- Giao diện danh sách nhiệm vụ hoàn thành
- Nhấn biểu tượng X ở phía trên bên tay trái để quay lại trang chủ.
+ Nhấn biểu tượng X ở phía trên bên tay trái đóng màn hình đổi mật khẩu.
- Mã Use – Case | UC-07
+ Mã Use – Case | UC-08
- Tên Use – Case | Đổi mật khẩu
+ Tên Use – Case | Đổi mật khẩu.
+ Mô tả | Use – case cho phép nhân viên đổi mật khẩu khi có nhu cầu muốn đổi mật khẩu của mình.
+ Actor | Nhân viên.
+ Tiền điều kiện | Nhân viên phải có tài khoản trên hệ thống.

=-=-=

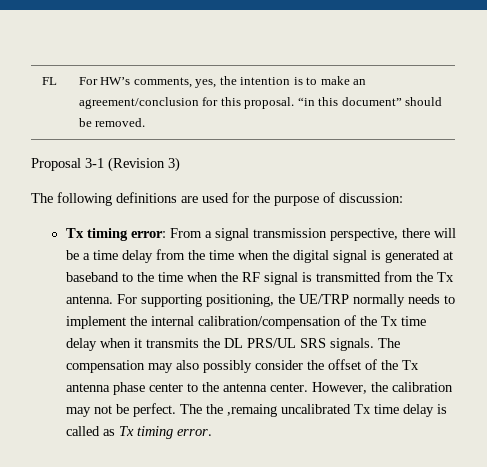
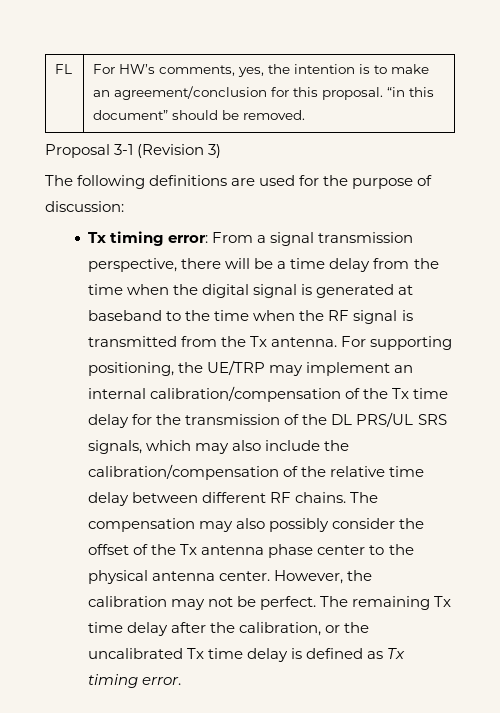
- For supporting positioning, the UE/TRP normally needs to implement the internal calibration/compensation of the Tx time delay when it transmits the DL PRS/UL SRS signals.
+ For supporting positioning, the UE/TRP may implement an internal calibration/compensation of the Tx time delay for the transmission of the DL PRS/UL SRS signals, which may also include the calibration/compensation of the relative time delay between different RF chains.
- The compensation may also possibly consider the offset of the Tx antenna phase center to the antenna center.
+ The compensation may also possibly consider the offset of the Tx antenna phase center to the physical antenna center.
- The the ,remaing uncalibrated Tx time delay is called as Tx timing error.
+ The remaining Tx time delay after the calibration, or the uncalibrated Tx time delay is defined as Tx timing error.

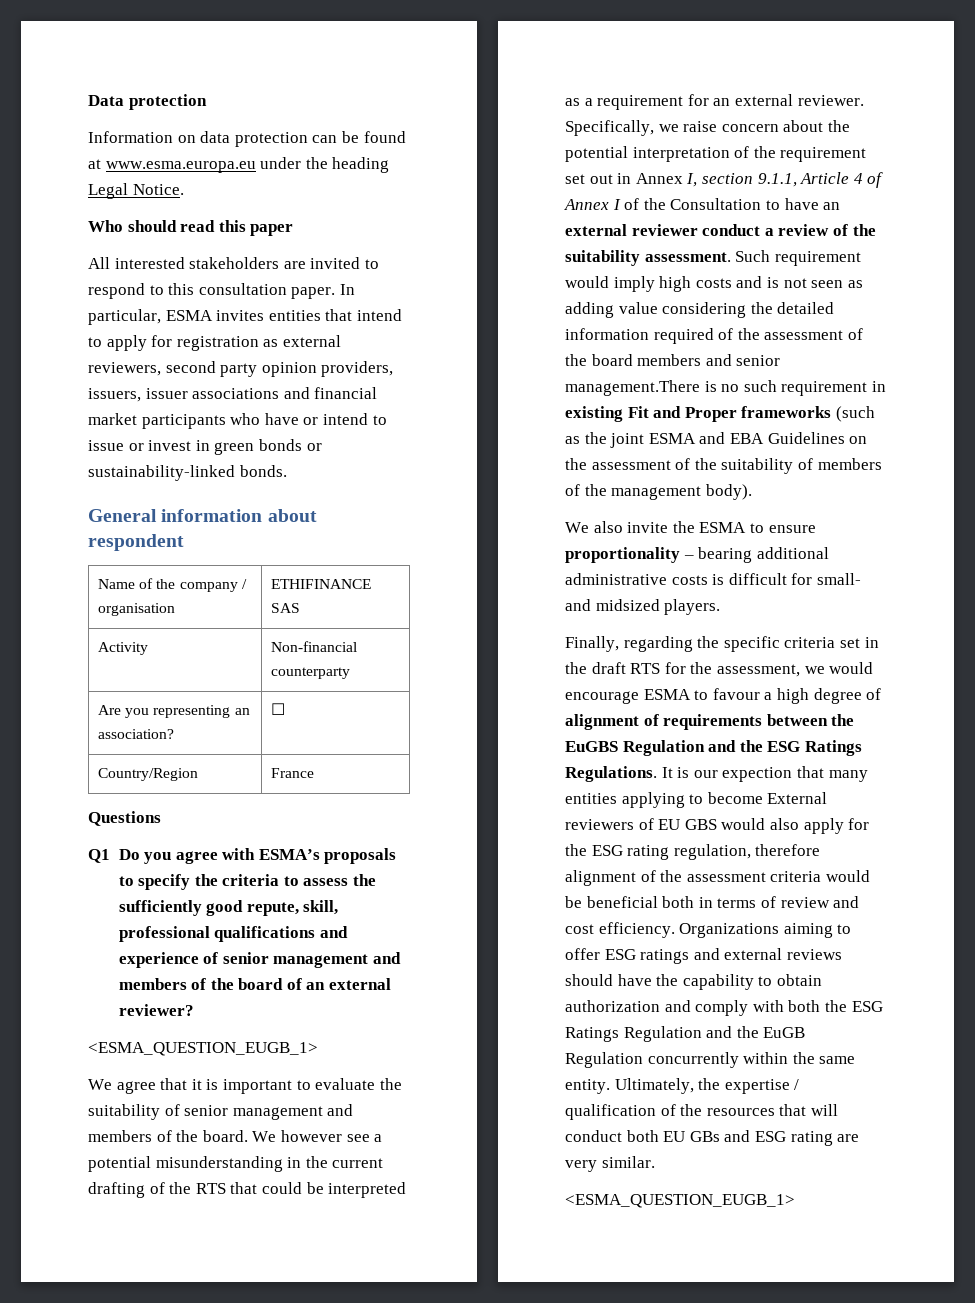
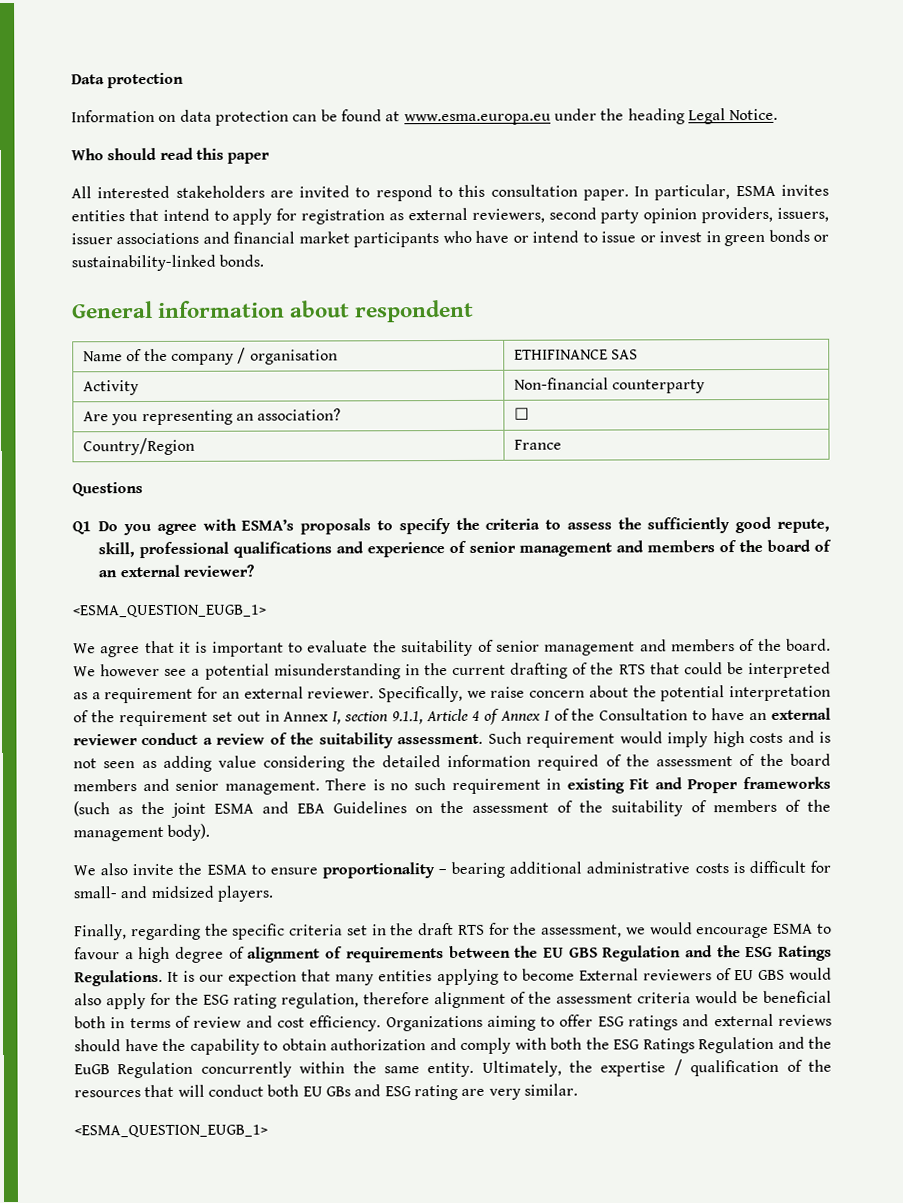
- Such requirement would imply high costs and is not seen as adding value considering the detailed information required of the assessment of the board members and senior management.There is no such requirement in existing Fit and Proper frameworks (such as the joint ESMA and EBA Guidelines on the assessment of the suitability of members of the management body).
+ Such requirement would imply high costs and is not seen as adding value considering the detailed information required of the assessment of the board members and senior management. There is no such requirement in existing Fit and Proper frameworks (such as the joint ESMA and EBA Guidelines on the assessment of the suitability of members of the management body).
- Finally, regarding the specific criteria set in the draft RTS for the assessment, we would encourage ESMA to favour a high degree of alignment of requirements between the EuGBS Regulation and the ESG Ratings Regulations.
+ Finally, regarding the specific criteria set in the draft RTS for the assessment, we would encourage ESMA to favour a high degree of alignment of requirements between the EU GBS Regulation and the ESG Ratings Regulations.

=-=-=

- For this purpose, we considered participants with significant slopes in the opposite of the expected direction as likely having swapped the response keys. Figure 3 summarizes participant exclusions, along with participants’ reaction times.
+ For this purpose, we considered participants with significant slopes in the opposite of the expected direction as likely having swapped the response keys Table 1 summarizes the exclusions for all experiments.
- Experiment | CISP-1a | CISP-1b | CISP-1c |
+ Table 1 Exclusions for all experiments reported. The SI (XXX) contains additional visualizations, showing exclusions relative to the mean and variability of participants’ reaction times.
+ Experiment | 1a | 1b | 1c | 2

=-=-=

* WHAT IS EXPECTED:
Using the data above, transcribe the lines that run from the line with "- The the ,remaing" to the line with "defined as Tx timing error.", both ends kept, and output nothing else.

* RESPONSE TO THIS TASK:
- The the ,remaing uncalibrated Tx time delay is called as Tx timing error.
+ The remaining Tx time delay after the calibration, or the uncalibrated Tx time delay is defined as Tx timing error.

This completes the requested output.